Supplied records -
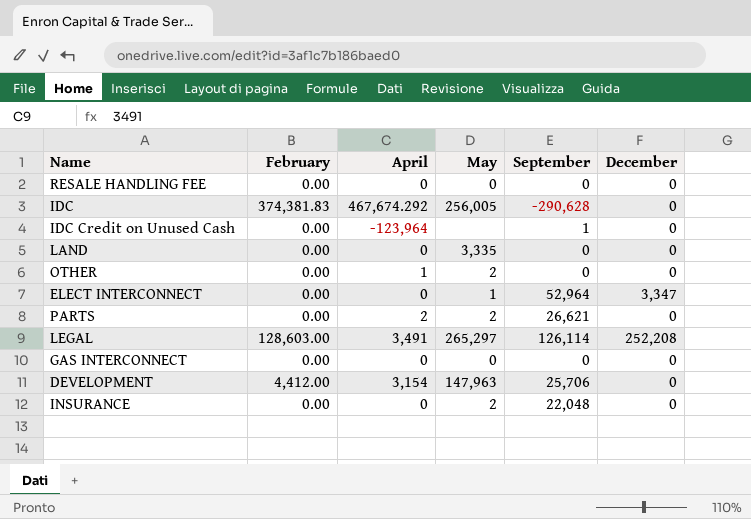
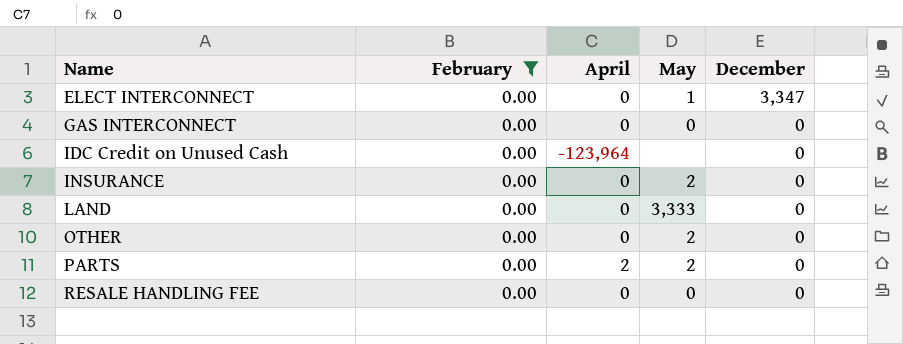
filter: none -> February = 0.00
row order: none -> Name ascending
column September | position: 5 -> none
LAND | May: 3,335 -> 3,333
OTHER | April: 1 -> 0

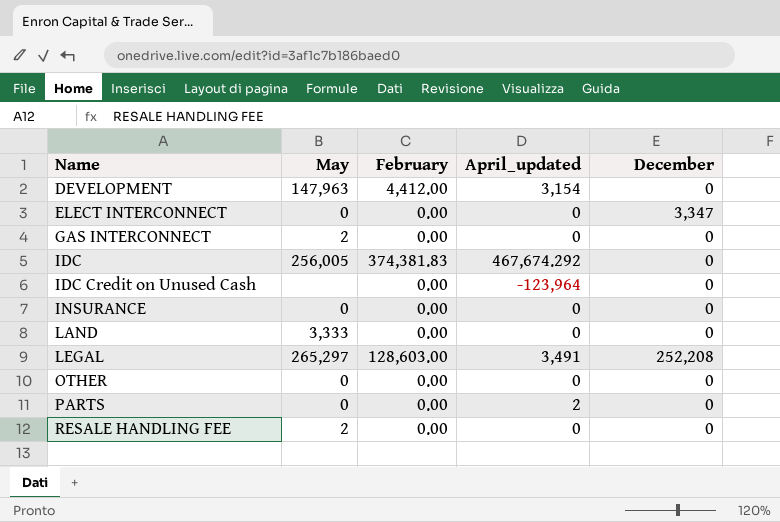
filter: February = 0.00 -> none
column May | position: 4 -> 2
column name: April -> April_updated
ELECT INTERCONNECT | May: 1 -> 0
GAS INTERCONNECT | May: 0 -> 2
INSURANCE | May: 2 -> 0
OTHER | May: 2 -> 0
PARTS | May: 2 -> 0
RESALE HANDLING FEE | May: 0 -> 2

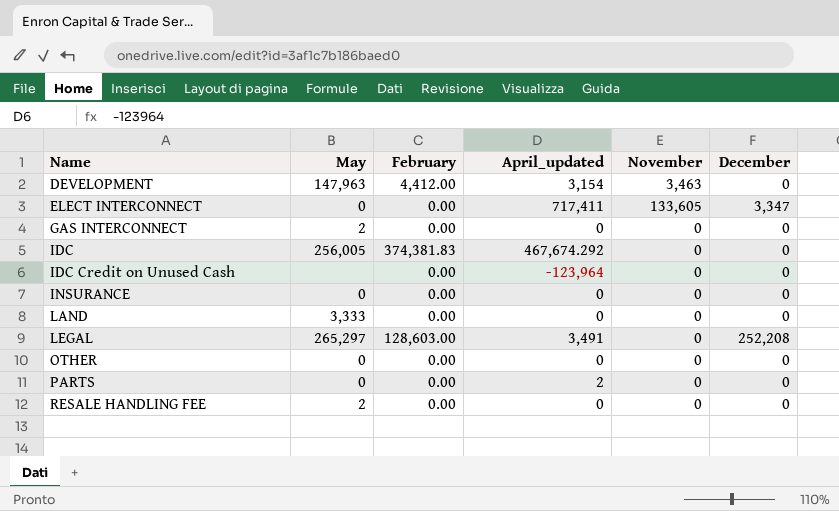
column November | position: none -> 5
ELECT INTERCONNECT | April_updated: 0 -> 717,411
--
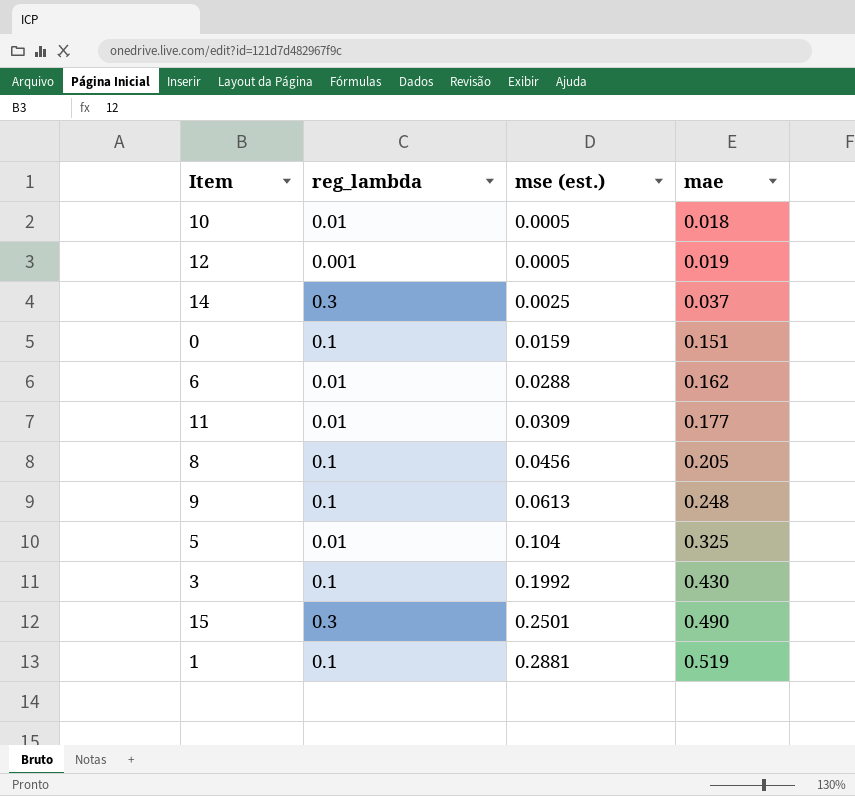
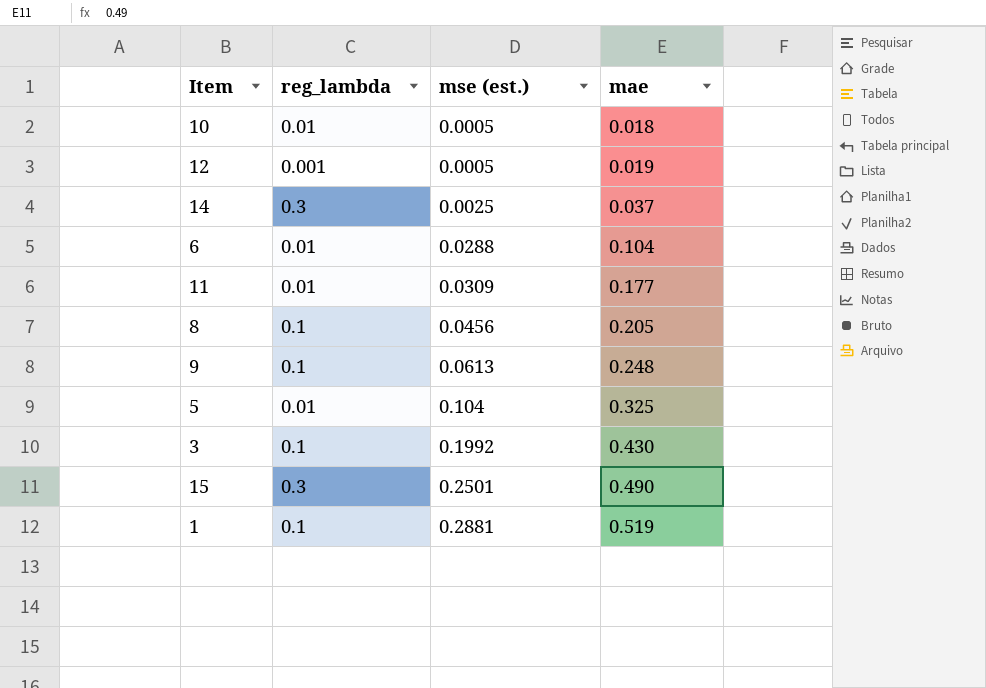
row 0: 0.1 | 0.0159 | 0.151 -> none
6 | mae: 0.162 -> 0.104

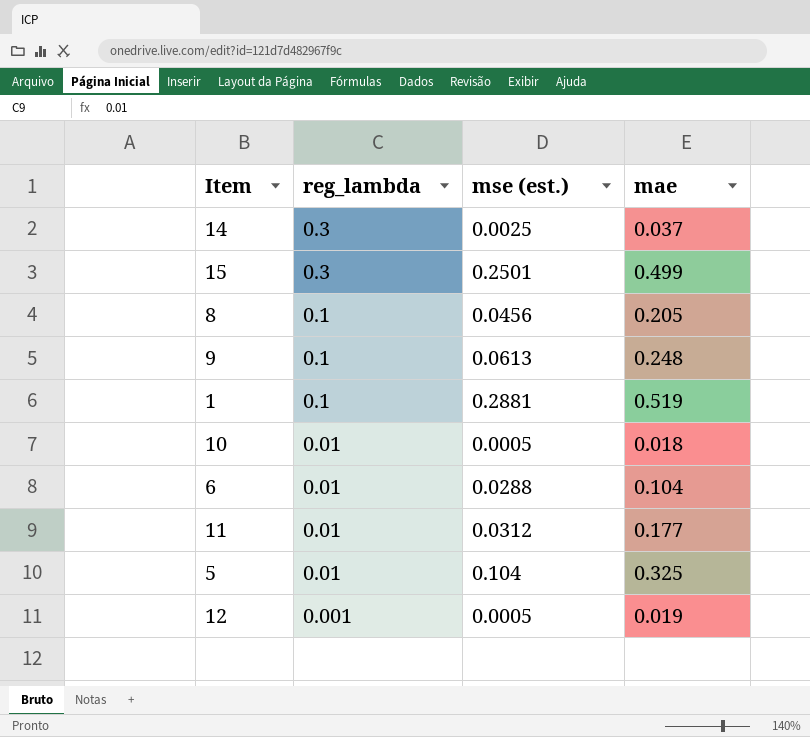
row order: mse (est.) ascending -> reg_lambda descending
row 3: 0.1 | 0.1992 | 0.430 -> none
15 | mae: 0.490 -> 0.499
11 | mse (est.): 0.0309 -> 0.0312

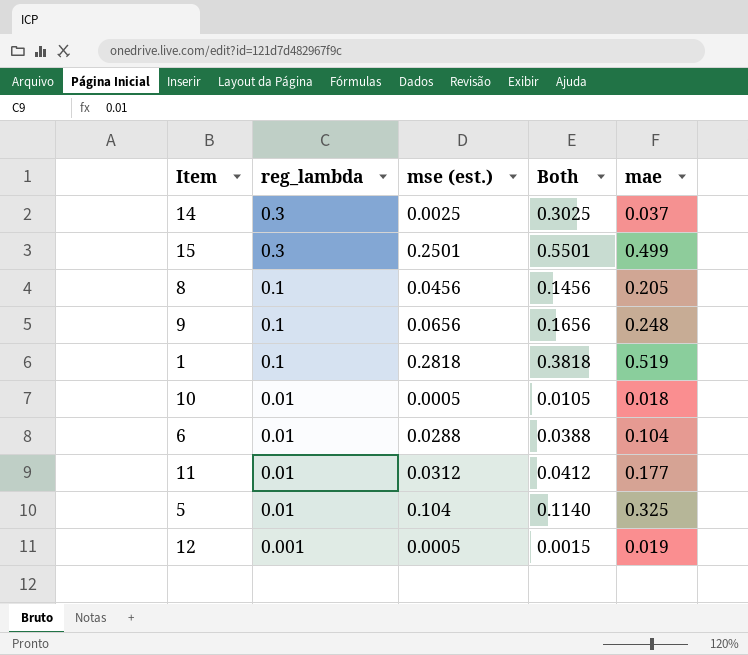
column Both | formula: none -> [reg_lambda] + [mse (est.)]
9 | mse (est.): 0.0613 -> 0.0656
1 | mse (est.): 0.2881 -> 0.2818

Work required - The copy should hold only the lines from the one with "filter: none -> February = 0.00" through the one with "ELECT INTERCONNECT | April_updated: 0", exactly as they stand above. Leave out the pictures.

Task response -
filter: none -> February = 0.00
row order: none -> Name ascending
column September | position: 5 -> none
LAND | May: 3,335 -> 3,333
OTHER | April: 1 -> 0

filter: February = 0.00 -> none
column May | position: 4 -> 2
column name: April -> April_updated
ELECT INTERCONNECT | May: 1 -> 0
GAS INTERCONNECT | May: 0 -> 2
INSURANCE | May: 2 -> 0
OTHER | May: 2 -> 0
PARTS | May: 2 -> 0
RESALE HANDLING FEE | May: 0 -> 2

column November | position: none -> 5
ELECT INTERCONNECT | April_updated: 0 -> 717,411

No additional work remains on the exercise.